→ **WORK TO COMPLETE**
The required result is the number of lines below that hold the word "sicon", stated without anything else.

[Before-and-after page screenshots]
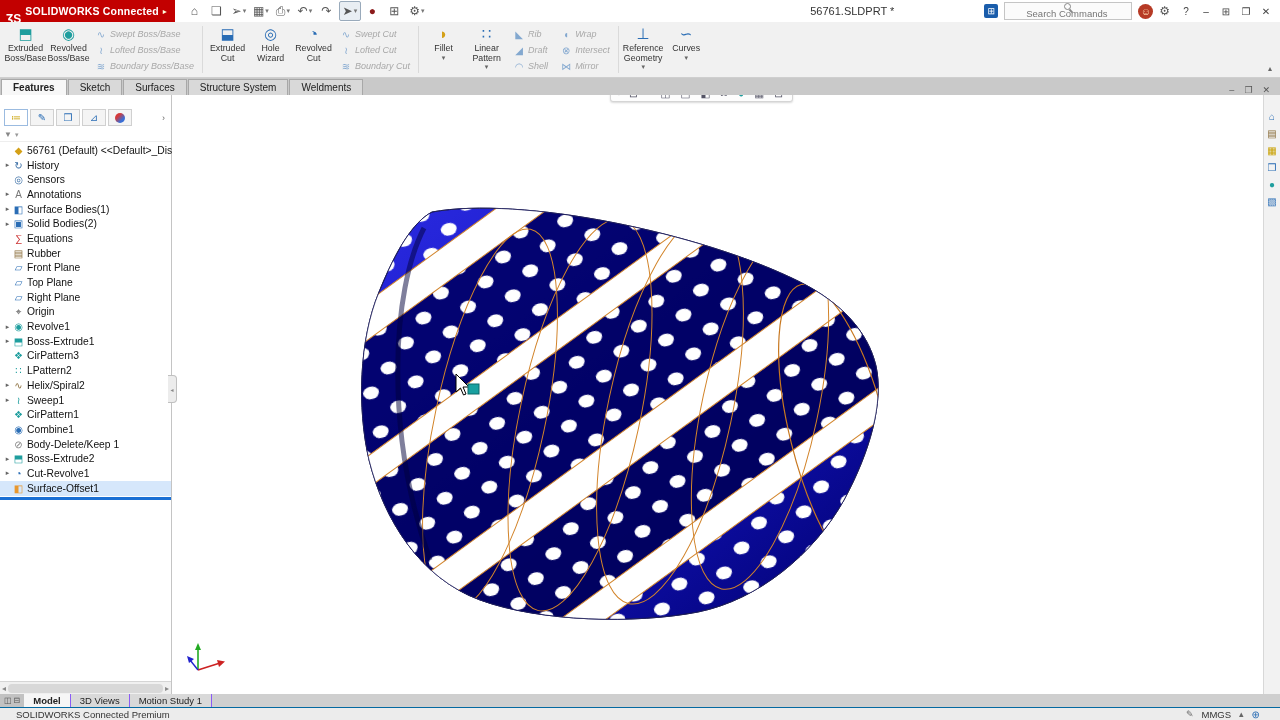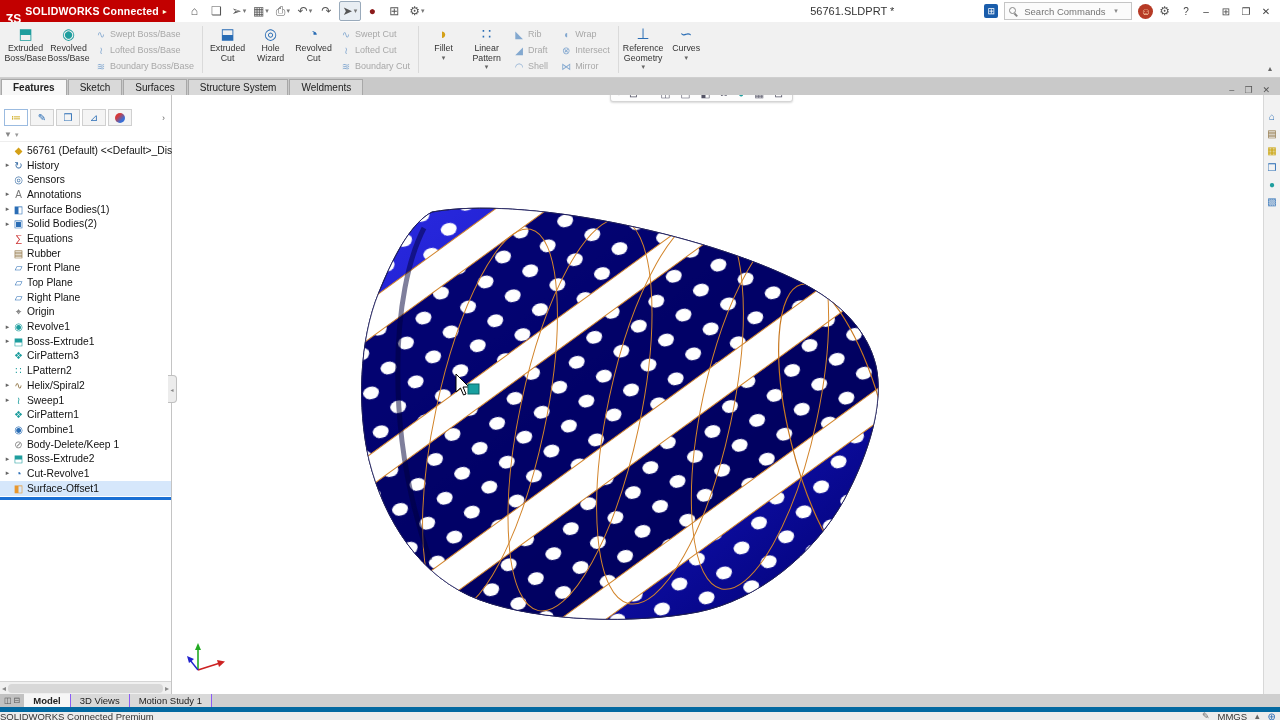--- a/index.html
+++ b/index.html
@@ -18,7 +18,7 @@
   .doctitle{margin-left:auto;font-size:11px;color:#333;white-space:nowrap;}
   .tb-right{display:flex;align-items:center;gap:6px;margin-left:90px;margin-right:4px;}
   .blue-sq{width:14px;height:14px;background:#1a5dab;color:#fff;font-size:9px;display:flex;align-items:center;justify-content:center;border-radius:2px;}
-  .searchbox{display:flex;align-items:center;gap:4px;border:1px solid #c5c5c5;background:#fbfbfb;height:16px;padding:0 4px;width:118px;}
+  .searchbox{display:flex;align-items:center;gap:4px;border:1px solid #c5c5c5;background:#fbfbfb;height:16px;padding:0 4px;width:118px;flex-direction:column;}
   .searchbox input{border:0;outline:0;background:transparent;font-size:9.5px;width:84px;color:#333;font-family:"Liberation Sans",sans-serif;}
   .mag{width:9px;height:9px;position:relative;display:inline-block;}
   .mag::before{content:"";position:absolute;width:5px;height:5px;border:1.5px solid #888;border-radius:50%;left:0;top:0;}

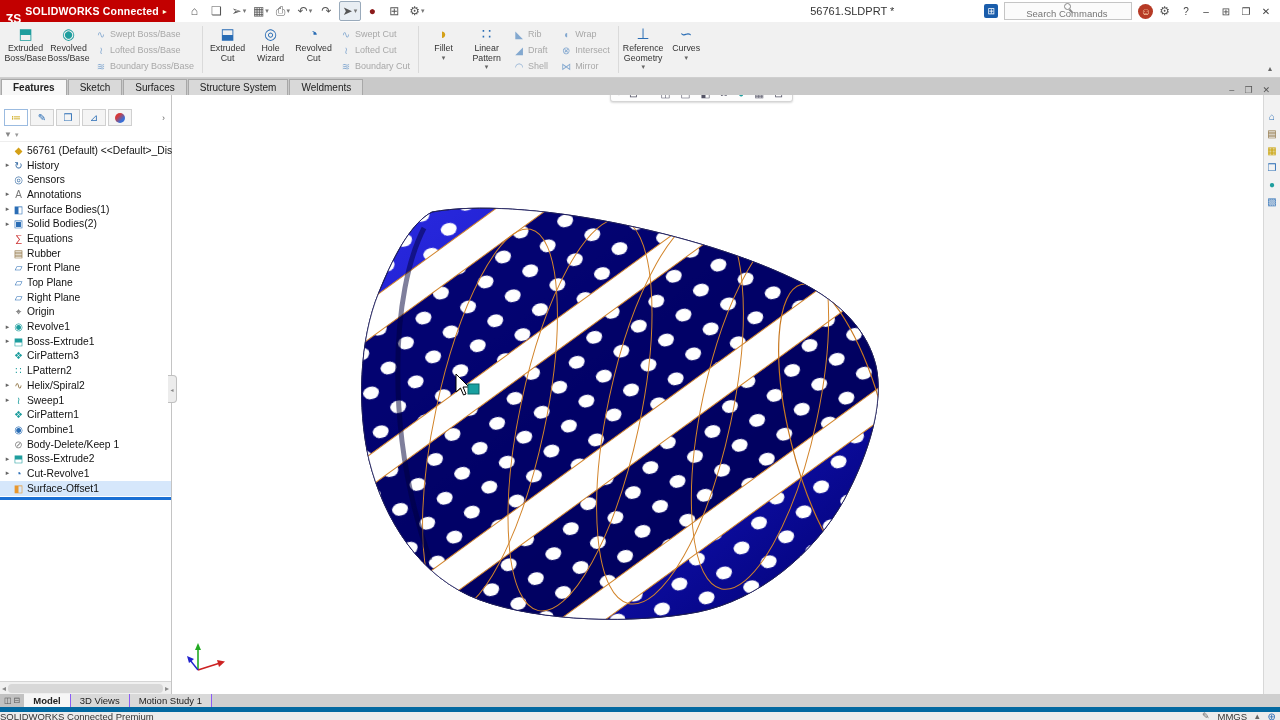--- a/index.html
+++ b/index.html
@@ -43,7 +43,7 @@
   .smallbtn{display:flex;align-items:center;gap:3px;height:14px;padding:0 3px;}
   .sicon{font-size:10px;width:12px;text-align:center;color:#2a6db5;}
   .slabel{font-size:9px;color:#444;white-space:nowrap;}
-  .smallbtn.disabled .slabel{color:#a8a8a8;}
+  .smallbtn.disabled .slabel{color:#a8a8a8;font-style:italic;}
   .smallbtn.disabled .sicon{opacity:.55;}
   #ribbon-collapse{position:absolute;right:8px;top:64px;font-size:8px;color:#666;}
 

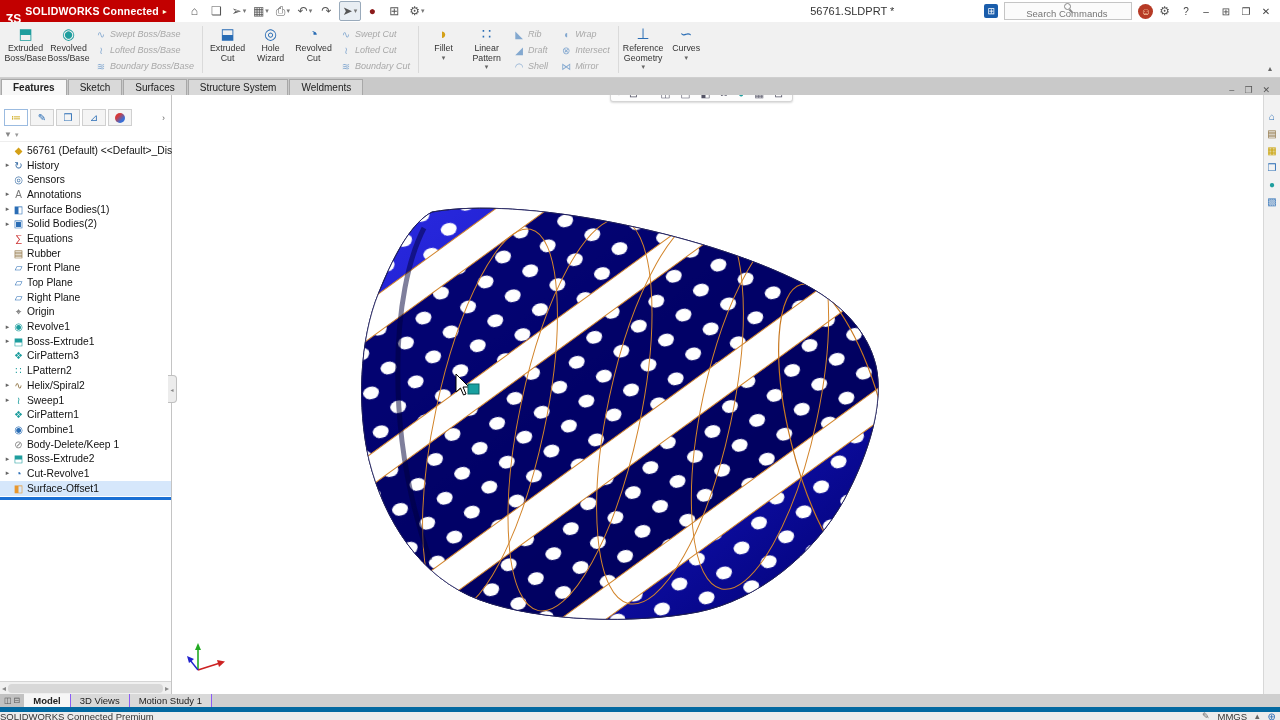--- a/index.html
+++ b/index.html
@@ -94,7 +94,7 @@
   .bt-icons span{font-size:8px;color:#555;}
   .btab{display:flex;align-items:center;padding:0 9px;border-right:1px solid #8b5cf6;background:#d9d9d9;color:#222;}
   .btab.active{background:#f6f6f6;font-weight:bold;}
-  #statusbar{position:absolute;left:0;top:707px;width:1280px;height:13px;background:#ececec;border-top:5px solid #0369a1;display:flex;align-items:center;font-size:9.5px;color:#333;padding:0 0;box-sizing:border-box;}
+  #statusbar{position:absolute;left:0;top:707px;width:1280px;height:13px;background:#ececec;border-top:1px solid #0369a1;display:flex;align-items:center;font-size:9.5px;color:#333;padding:0 16px;box-sizing:border-box;}
   #status-right{margin-left:auto;display:flex;align-items:center;gap:8px;padding-right:4px;}
   .sb-icon{font-size:9px;color:#666;}
   .globe{color:#2a6db5;font-size:10px;}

→ **SOLVED PROBLEM**
2